Die Senkung der Anspruchsdauer trifft vor allem Studenten. Mazal hält die Reduktion der Bezugsdauer für "verfassungsrechtlich problematisch". Er verwies diesbezüglich in mehreren Medien auf die Judikatur des VfGH in den 1990er-Jahren. Demzufolge müsse die Hälfte des Lebensbedarfs bis zum Ende der Unterhaltspflicht durch soziale Transferleistungen und Steuerbegünstigungen ausgeglichen werden. Diese Unterhaltspflicht dauere so lange an wie die Ausbildung.

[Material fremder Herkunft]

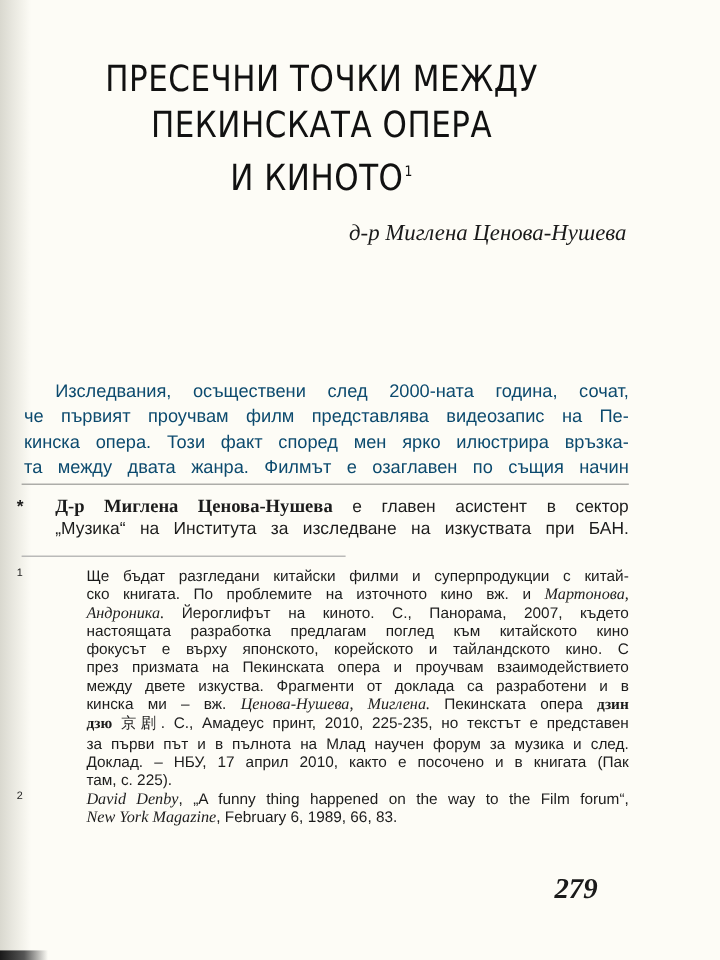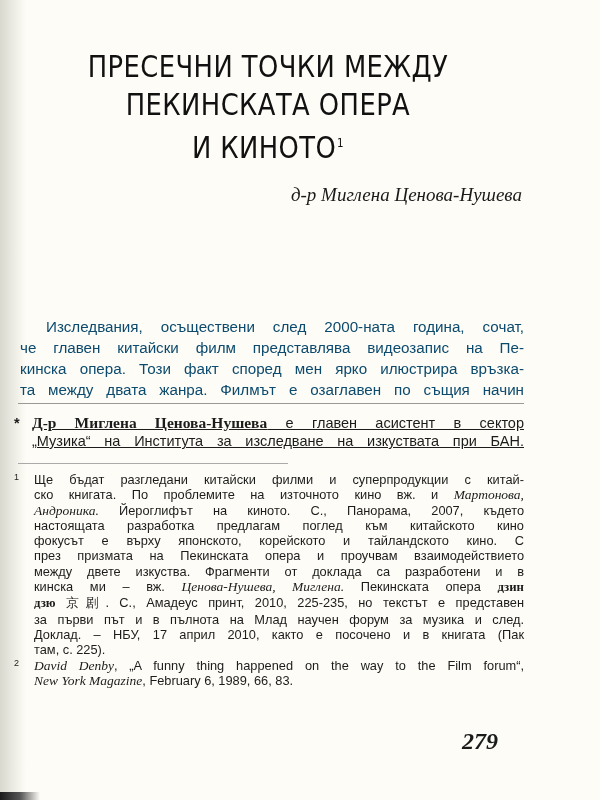--- a/index.html
+++ b/index.html
@@ -108,21 +108,21 @@
       font-size: 14.5px;
       line-height: 18px;
       color: #1c1c1c;
     }
     .affil .mark {
       position: absolute;
       left: 0;
       top: 0;
       font-weight: bold;
     }
-    .affil .text { display: block; margin-left: 18px; text-decoration: underline; }
+    .affil .text { display: block; margin-left: 32px; }
     .affil .name {
       font-family: "Liberation Serif", serif;
       font-weight: bold;
       font-size: 15.5px;
     }
     .affil .line { display: block; text-align-last: justify; }
     .rule-short {
       position: absolute;
       left: 6px;
       top: 463px;
@@ -141,21 +141,21 @@
       color: #1c1c1c;
     }
     .fn { position: relative; margin-bottom: 0; }
     .fn .mark {
       position: absolute;
       left: 0;
       top: -2px;
       font-size: 9px;
     }
     .fn .text { display: block; margin-left: 20px; }
-    .fn .line { display: block; text-align-last: justify; }
+    .fn .line { display: block; text-align-last: justify; margin-left: 38px; }
     .fn .line.last { text-align-last: left; }
     .fn i { font-family: "Liberation Serif", serif; font-size: 13.5px; }
     .fn b { font-family: "Liberation Serif", serif; }
     .page-number {
       position: absolute;
       right: 30px;
       top: 728px;
       font-family: "Liberation Serif", serif;
       font-style: italic;
       font-weight: bold;
@@ -175,21 +175,21 @@
     <span class="line">ПРЕСЕЧНИ ТОЧКИ МЕЖДУ</span>
     <span class="line">ПЕКИНСКАТА ОПЕРА</span>
     <span class="line"><span>И КИНОТО</span><sup>1</sup></span>
   </h1>
 
   <div class="author">д-р Миглена Ценова-Нушева</div>
 
 
   <div class="body-text">
     <span class="line first">Изследвания, осъществени след 2000-ната година, сочат,</span>
-    <span class="line">че главен китайски филм представлява видеозапис на Пе-</span>
+    <span class="line">че първият проучвам филм представлява видеозапис на Пе-</span>
     <span class="line">кинска опера. Този факт според мен ярко илюстрира връзка-</span>
     <span class="line">та между двата жанра. Филмът е озаглавен по същия начин</span>
   </div>
 
   <div class="rule-full"></div>
 
   <div class="affil">
     <span class="mark">*</span>
     <span class="text">
       <span class="line"><span class="name">Д-р Миглена Ценова-Нушева</span><span> е главен асистент в сектор</span></span>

Öhlinger kann hingegen keine verfassungsrechtlichen Probleme erkennen: Ein Regelstudium könne grundsätzlich bis zum vollendeten 24. Lebensjahr abgeschlossen werden, daher komme der Gleichheitsgrundsatz in der Verfassung hier nicht zum Tragen, meinte er gegenüber der APA.

Grüne kritisieren Pröll

Wenn die Familienbeihilfe auf das vollendete 24. Lebensjahr reduziert wird, bedeutet das einerseits erhöhte Armutsgefährdung für Studierende und andererseits die Forcierung einer maximalen Leistungsgesellschaft im Bildungssystem. "Wer bis 25 nicht fertig ist, hat verloren, ist die eiskalte Devise von Finanzminister Pröll", erklärt Tanja Windbüchler, Sprecherin für Jugend und Zivildienst der Grünen, in einer Stellungnahme.

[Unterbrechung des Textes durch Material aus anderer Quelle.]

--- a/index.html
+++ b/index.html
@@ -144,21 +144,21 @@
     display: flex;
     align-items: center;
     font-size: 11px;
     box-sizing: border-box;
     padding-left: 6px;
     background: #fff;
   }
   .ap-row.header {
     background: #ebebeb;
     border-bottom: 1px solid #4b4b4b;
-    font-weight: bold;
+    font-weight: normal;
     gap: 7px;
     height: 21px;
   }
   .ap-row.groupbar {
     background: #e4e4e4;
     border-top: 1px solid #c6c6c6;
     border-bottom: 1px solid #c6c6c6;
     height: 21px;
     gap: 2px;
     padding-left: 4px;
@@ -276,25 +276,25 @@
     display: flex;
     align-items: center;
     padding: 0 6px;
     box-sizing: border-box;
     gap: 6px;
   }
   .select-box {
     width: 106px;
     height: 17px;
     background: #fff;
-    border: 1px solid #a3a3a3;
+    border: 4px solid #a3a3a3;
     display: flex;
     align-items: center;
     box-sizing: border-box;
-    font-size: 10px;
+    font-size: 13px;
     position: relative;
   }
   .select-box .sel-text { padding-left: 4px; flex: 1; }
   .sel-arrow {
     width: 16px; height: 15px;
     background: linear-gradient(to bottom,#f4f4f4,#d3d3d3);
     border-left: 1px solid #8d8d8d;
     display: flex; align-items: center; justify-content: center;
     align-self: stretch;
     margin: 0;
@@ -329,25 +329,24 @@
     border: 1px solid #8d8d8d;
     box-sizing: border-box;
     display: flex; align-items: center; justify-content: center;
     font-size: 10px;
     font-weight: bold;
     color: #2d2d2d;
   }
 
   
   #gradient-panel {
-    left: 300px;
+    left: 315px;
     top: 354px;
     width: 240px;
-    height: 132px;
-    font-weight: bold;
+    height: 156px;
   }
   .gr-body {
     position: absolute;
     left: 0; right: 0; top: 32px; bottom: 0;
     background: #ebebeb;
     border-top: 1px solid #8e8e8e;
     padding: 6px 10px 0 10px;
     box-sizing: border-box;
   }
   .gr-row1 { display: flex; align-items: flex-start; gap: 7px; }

Junge Erwachsene mit 25 müssten rund 870 Euro pro Monat aufwenden (Wohnung, Nahrung, etc.). Der Wegfall der Familienbeihilfe bedeute Armtsgefährdung oder Raus aus dem Bildungssystem, meinte Windbüchler.

Außerdem kritisiert sie, dass Jugendliche und junge Erwachsene in die Verhandlungen einmal mehr nicht eingebunden wurden. Die Bundesjugendvertretung ist die Sozialpartnerin für Jugendbelange.  (red/derStandard.at, 25. Oktober 2010)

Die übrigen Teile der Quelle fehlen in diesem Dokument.